◆ TASK ◆
Please filter the data below down to the lines holding the string "verts".

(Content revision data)
BEGIN
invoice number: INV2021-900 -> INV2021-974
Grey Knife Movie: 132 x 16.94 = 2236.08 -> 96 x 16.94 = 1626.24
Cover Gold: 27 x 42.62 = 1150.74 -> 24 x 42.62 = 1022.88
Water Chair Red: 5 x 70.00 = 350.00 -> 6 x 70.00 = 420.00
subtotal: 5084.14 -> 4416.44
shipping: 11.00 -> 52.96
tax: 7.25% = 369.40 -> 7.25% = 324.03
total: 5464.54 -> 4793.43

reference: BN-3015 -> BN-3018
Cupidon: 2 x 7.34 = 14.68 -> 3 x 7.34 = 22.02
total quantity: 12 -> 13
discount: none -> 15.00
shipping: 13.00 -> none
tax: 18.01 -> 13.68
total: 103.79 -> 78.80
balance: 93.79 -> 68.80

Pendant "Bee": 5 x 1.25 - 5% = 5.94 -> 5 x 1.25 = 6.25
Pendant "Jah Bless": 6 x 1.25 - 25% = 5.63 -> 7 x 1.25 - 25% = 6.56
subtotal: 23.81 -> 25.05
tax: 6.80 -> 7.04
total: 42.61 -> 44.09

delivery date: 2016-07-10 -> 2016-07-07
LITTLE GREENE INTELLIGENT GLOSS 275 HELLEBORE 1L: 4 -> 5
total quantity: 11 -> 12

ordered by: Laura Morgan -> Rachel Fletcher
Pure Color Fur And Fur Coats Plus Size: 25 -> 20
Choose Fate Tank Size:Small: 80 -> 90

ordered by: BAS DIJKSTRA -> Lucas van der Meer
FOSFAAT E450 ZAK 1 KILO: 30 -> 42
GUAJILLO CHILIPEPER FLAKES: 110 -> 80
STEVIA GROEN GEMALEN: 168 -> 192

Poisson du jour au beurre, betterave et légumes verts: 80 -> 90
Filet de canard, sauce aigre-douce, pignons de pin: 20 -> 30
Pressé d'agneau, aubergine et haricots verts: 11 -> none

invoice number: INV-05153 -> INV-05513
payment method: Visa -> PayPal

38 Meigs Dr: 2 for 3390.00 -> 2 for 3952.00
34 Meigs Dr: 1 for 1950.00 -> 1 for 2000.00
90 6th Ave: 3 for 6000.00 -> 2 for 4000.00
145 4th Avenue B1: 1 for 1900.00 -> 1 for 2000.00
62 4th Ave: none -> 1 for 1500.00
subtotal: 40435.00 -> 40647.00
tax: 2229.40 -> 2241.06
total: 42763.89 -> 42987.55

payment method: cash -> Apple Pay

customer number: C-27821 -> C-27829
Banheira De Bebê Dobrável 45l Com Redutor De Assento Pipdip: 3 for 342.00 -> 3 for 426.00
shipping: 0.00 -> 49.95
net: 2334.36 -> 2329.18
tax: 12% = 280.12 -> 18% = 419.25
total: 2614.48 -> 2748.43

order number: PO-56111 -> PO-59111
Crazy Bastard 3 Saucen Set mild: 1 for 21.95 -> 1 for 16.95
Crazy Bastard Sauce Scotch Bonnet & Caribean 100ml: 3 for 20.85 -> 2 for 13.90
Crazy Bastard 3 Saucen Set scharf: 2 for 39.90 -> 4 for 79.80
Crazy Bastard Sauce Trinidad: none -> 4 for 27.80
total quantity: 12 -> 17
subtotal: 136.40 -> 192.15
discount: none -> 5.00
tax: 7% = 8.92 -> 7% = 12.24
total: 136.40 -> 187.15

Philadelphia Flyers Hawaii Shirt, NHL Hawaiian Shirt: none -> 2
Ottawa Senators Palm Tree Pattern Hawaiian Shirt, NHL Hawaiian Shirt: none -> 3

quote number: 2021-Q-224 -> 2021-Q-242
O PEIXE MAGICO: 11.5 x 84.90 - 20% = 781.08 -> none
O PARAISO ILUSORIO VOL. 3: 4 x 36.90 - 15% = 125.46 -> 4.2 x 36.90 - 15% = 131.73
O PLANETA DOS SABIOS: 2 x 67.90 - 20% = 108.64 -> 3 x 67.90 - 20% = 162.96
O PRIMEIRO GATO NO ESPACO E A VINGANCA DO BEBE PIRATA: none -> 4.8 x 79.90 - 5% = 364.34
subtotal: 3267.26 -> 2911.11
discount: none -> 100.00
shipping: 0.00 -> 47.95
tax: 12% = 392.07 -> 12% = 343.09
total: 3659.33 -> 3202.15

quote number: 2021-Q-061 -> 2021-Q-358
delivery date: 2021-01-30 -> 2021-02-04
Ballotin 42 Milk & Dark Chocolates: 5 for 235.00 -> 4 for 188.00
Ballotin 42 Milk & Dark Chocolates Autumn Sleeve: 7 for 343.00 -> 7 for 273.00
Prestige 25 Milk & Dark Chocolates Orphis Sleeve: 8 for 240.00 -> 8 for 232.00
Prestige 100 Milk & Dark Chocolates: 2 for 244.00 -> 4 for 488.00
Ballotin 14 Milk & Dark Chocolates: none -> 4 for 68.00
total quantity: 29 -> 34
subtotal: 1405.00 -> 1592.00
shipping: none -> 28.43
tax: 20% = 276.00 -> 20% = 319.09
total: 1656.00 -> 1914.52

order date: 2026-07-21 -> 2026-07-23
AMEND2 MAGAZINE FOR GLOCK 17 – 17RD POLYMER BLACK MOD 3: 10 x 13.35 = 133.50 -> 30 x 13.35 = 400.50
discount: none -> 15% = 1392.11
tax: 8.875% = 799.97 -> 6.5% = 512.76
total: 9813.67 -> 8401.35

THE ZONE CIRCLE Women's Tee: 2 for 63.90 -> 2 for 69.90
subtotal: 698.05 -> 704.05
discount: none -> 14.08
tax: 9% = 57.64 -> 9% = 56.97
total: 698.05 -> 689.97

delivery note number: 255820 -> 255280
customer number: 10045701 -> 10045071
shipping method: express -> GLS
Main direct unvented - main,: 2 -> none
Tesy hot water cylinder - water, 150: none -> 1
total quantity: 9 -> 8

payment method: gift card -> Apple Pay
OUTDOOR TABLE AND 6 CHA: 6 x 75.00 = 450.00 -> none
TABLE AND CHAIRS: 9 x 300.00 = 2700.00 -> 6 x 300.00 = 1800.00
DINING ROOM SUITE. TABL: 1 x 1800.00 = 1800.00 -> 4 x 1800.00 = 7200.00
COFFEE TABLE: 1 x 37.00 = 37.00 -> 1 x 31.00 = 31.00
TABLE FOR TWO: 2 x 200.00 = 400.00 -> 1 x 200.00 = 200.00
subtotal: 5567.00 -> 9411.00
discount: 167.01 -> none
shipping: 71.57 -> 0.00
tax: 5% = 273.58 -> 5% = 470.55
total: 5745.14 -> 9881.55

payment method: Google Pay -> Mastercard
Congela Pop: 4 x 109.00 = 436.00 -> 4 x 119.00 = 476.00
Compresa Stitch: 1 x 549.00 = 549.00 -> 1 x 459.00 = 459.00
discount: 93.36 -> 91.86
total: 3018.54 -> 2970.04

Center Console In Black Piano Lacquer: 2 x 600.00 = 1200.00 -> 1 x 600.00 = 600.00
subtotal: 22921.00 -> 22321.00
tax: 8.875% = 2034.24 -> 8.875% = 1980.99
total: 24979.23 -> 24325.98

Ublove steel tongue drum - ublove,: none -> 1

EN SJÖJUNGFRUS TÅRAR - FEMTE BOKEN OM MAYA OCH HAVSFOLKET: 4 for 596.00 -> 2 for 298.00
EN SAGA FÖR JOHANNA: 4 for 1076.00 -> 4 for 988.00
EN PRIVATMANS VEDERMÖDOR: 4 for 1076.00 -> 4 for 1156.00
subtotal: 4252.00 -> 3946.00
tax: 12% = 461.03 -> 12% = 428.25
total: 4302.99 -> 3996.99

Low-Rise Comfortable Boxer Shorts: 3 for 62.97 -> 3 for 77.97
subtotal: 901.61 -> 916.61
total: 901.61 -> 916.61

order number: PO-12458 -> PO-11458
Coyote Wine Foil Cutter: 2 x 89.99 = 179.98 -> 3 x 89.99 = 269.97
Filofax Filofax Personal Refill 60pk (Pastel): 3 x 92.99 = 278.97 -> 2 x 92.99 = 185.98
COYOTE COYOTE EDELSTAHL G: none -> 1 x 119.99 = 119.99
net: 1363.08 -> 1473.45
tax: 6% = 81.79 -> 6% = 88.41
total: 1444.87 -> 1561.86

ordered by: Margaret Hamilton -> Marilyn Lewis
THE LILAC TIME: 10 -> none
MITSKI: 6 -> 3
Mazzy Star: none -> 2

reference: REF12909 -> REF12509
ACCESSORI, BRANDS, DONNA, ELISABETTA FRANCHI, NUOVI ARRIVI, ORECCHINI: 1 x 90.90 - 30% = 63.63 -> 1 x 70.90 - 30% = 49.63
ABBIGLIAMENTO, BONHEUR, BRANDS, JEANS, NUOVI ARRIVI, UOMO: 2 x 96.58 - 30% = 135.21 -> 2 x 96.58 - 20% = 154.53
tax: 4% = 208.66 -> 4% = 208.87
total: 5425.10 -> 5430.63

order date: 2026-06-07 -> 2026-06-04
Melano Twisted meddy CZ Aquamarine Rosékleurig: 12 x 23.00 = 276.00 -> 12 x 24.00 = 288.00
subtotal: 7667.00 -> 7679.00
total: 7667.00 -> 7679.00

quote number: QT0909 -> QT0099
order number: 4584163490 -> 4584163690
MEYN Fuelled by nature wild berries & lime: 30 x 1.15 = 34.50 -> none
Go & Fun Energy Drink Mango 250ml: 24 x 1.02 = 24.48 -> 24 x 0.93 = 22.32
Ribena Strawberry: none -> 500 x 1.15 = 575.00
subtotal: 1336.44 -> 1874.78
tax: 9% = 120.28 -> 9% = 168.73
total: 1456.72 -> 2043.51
END
◆ TASK RESULT ◆
Poisson du jour au beurre, betterave et légumes verts: 80 -> 90
Pressé d'agneau, aubergine et haricots verts: 11 -> none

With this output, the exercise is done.